Records to use:

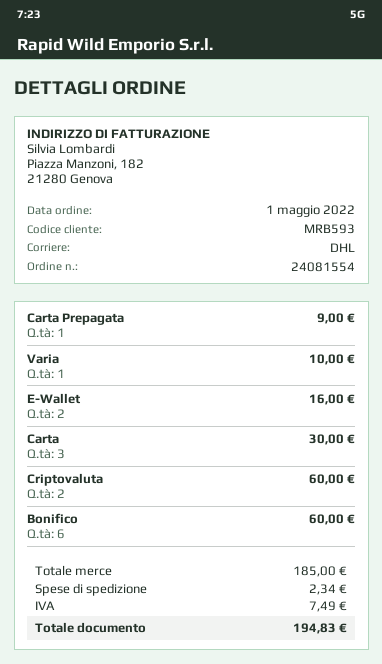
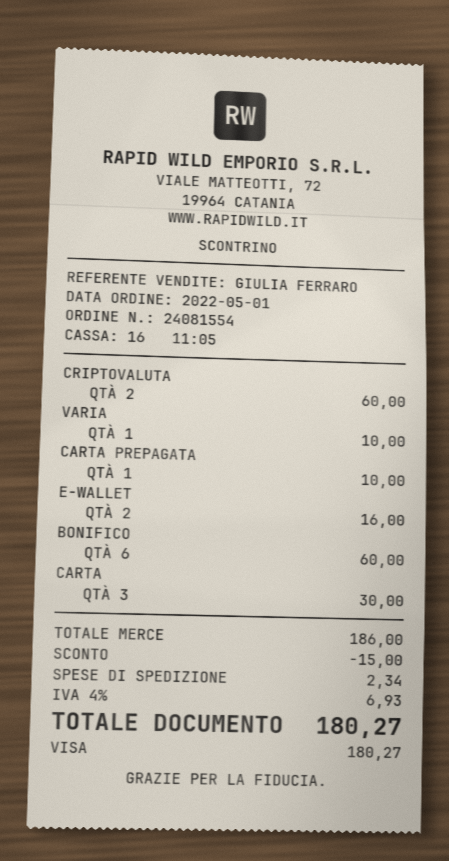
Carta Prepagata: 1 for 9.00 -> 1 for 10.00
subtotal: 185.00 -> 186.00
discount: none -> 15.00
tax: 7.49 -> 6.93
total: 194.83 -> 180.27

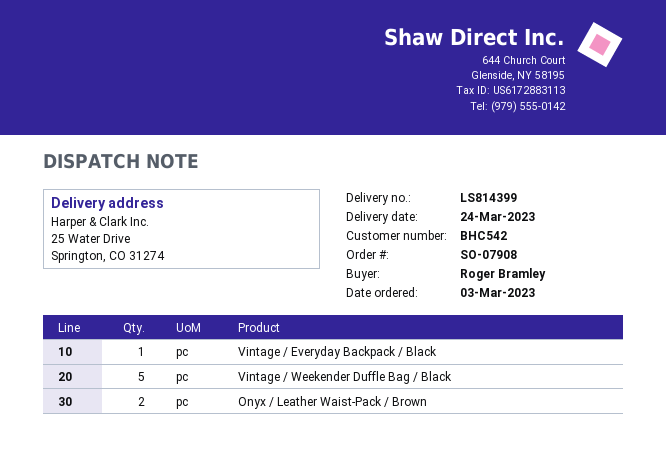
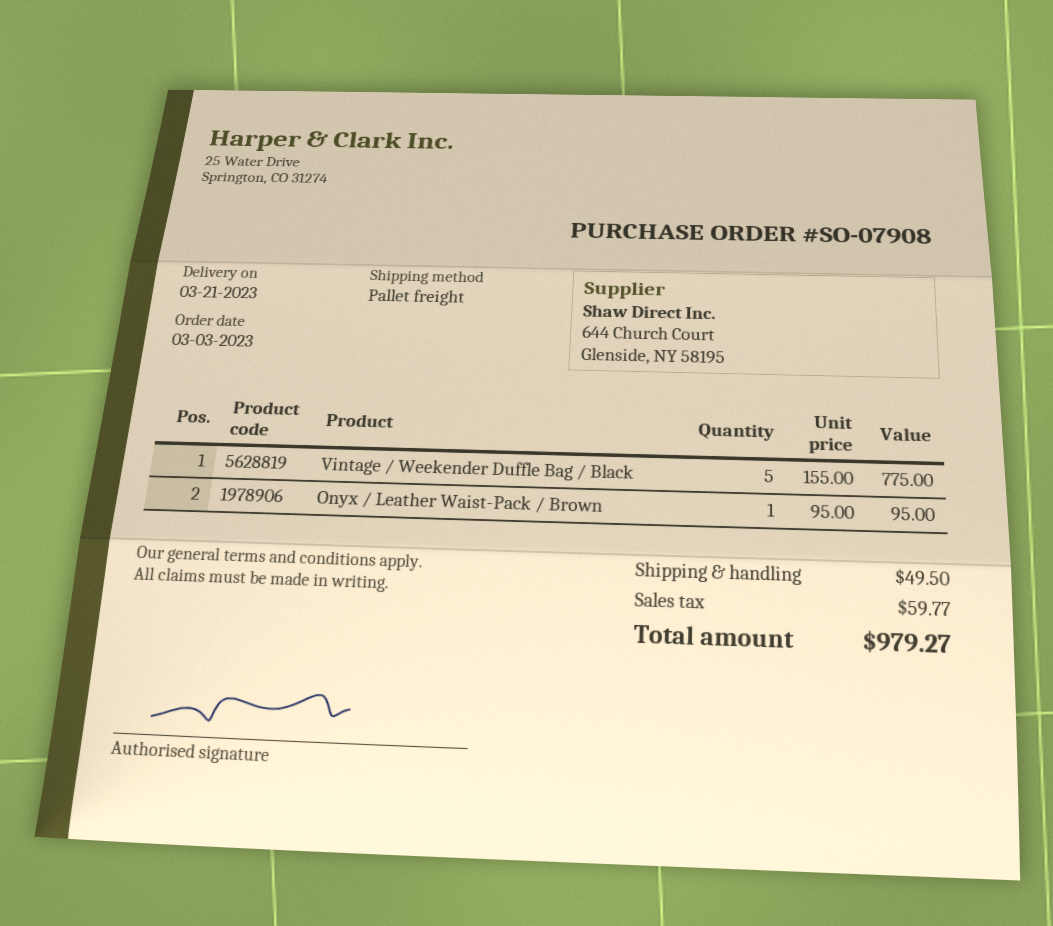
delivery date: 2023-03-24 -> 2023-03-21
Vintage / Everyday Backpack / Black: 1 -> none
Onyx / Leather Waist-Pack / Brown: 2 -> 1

The problem: Copy out exactly the lines that run from the one holding "delivery date: 2023-03-24 -> 2023-03-21" through the end of the data above.

Answer:
delivery date: 2023-03-24 -> 2023-03-21
Vintage / Everyday Backpack / Black: 1 -> none
Onyx / Leather Waist-Pack / Brown: 2 -> 1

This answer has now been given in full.